As it is now, wages are at the lowest (compared to relative inflation) since statistics on this matter were initiated in the mid-twentieth century; [Ibid.] and wages keep souring in the same manner. Although The Atlantic reports that there is not going to be a mass unemployment within the next decade, I think there is a great chance there will be, taking the current acceleration of technology into consideration. The Industry is not slacking on this subject; they can’t robotize the market fast enough. However, they still would need some kind of balance because there’s interdependence between human workers and the Industry. They pay us so we can use the money to put back into society by the usual commerce, which will benefit the same companies that paid us our wages in the first place. If too many people are unemployed, it also negatively affects the Industry. Alternatively, a new system of exchange could be implemented.
The Atlantic is revisiting an event that happen in the 1950s, related to Henry Ford II, the CEO of Ford. This event has become a classic. It is highly relevant to our current discussion, so I’d like to include it here:
In the 1950s, Henry Ford II, the CEO of Ford, and Walter Reuther, the head of the United Auto Workers union, were touring a new engine plant in Cleveland. Ford gestured to a fleet of machines and said, “Walter, how are you going to get these robots to pay union dues?” The union boss famously replied: “Henry, how are you going to get them to buy your cars?” [Ibid. op. cit.]
We all might think that there are quite a few jobs that cannot be robotized because they require human emotions and compassion to be able to serve their customers. We may need to seriously reconsider this idea, and here is an example from The Atlantic, telling us why we should:
In 2013, Oxford University researchers forecast that machines might be able to perform half of all U.S. jobs in the next two decades. The projection was audacious, but in at least a few cases, it probably didn’t go far enough. For example, the authors named psychologist as one of the occupations least likely to be “computerisable.” But some research suggests that people are more honest in therapy sessions when they believe they are confessing their troubles to a computer, because a machine can’t pass moral judgment. Google and WebMD already may be answering questions once reserved for one’s therapist. This doesn’t prove that psychologists are going the way of the textile worker. Rather, it shows how easily computers can encroach on areas previously considered “for humans only.” [Ibid. op cit.]
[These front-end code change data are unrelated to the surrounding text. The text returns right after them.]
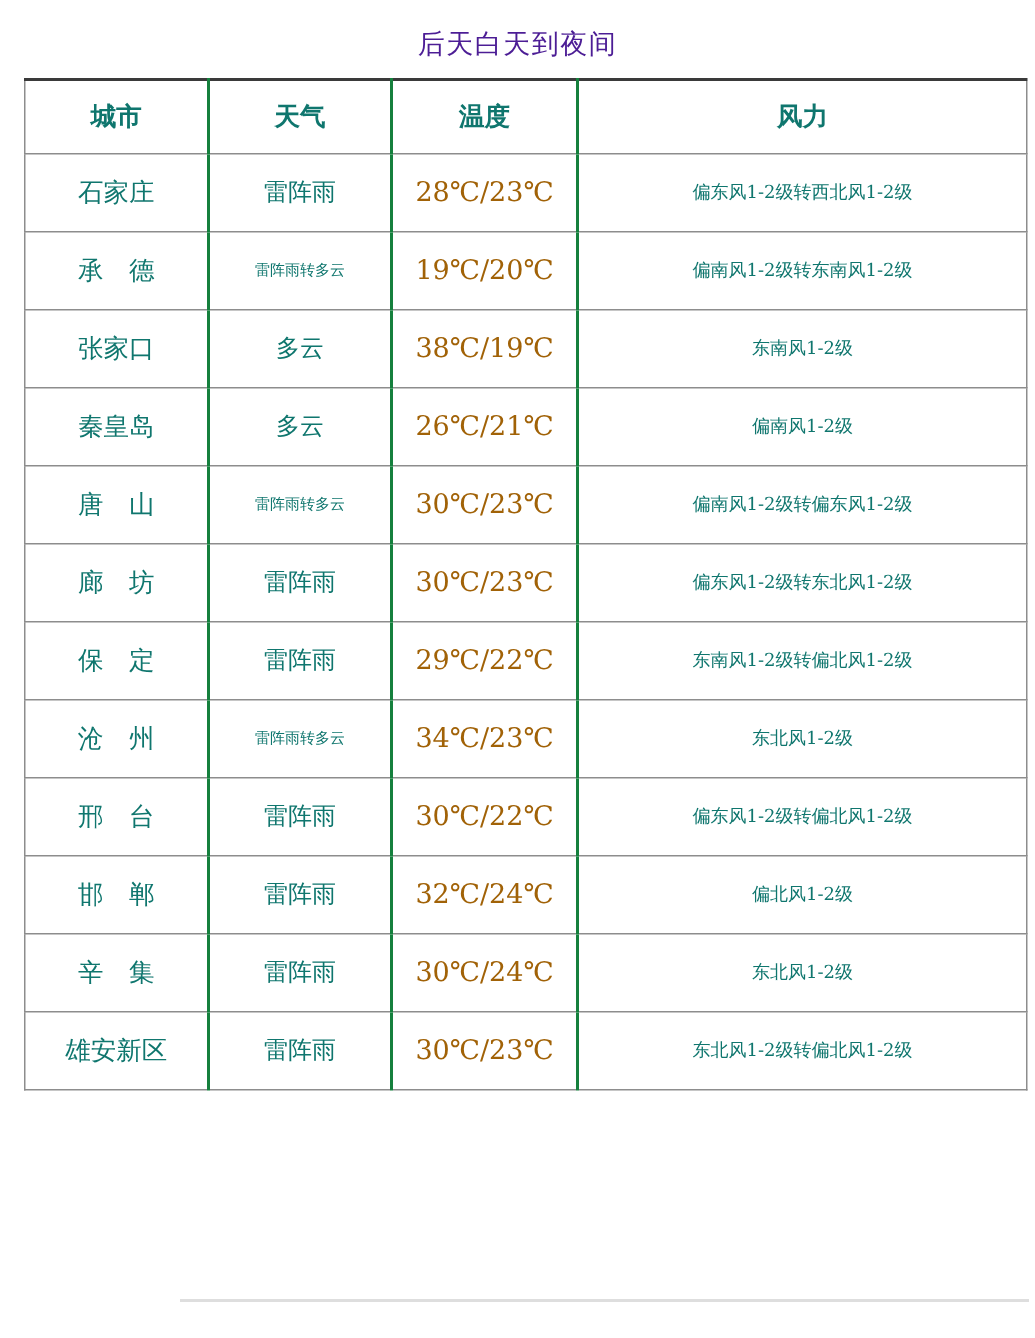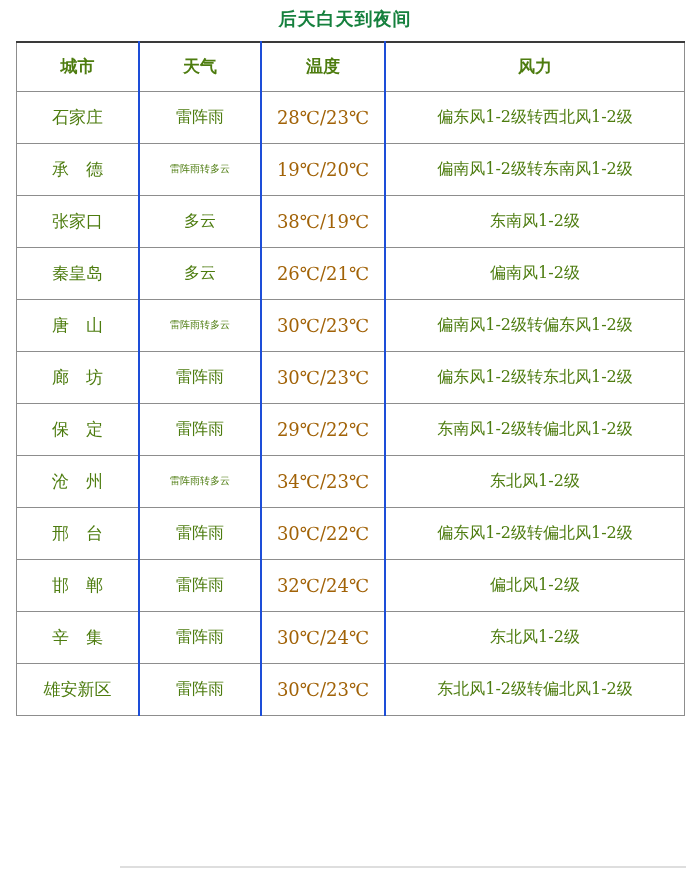--- a/index.html
+++ b/index.html
@@ -8,24 +8,24 @@
   }
   body {
     width: 690px;
     height: 892px;
     background: #ffffff;
     position: relative;
     font-family: "DejaVu Serif", "Liberation Serif", serif;
     overflow: hidden;
   }
   .title-block {
-    padding-top: 8px;
+    padding-top: 19px;
     text-align: center;
-    color: #15803d;
-    font-weight: 700;
+    color: #4c1d95;
+    font-weight: 400;
   }
   .title-line {
     font-size: 18px;
     line-height: 22px;
     letter-spacing: 1px;
   }
   table.weather {
     border-collapse: collapse;
     table-layout: fixed;
     width: 661px;
@@ -33,39 +33,39 @@
     border: 1px solid #8d8d8d;
     border-top: 2px solid #3a3a3a;
   }
   th, td {
     border: 1px solid #8d8d8d;
     text-align: center;
     vertical-align: middle;
     white-space: nowrap;
     overflow: hidden;
     padding: 0;
-    color: #4d7c0f;
+    color: #0f766e;
   }
   th:nth-child(n+2), td:nth-child(n+2) {
-    border-left: 2px solid #1d4ed8;
+    border-left: 2px solid #15803d;
   }
   thead tr { height: 49px; }
   tbody tr { height: 52px; }
   th {
     font-size: 17px;
     font-weight: 700;
   }
   td.city { font-size: 17px; }
   td.weather-cell { font-size: 16px; }
   td.weather-cell.small { font-size: 10px; }
   td.temperature {
     font-size: 18px;
     color: #a16207;
   }
-  td.wind { font-size: 16px; }
+  td.wind { font-size: 12px; }
   .faint-line {
     position: absolute;
     left: 120px;
     top: 866px;
     width: 566px;
     height: 2px;
     background: #dedede;
   }
 </style>
 </head>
The statistics show, according to The Atlantic and its sources, that the majority of unemployed people, who have much more time at their convenience, do not socialize more, but less. Instead of socializing, most spend an average of 50 hours a week watching TV, and the rest of their time they spend eating and sleeping. The study implies that people who don’t have jobs feel inferior and don’t feel they want to take part in the community; of course there are exceptions.
A professor from the Stanford University recently suggested that in the very near future, people who are unemployed will spend more and more time in virtual reality games that will give them more pleasure and satisfaction than engaging in the “real” world: the professor does not see this as something negative but as something imaginative and creative. [Ibid.] Of course, in itself, this is very alarming, and based on what we now know, we can see why unemployment may be necessary for the Singularity to be achieved; it’s an introduction to virtual reality games for people who otherwise might not engage in such a thing.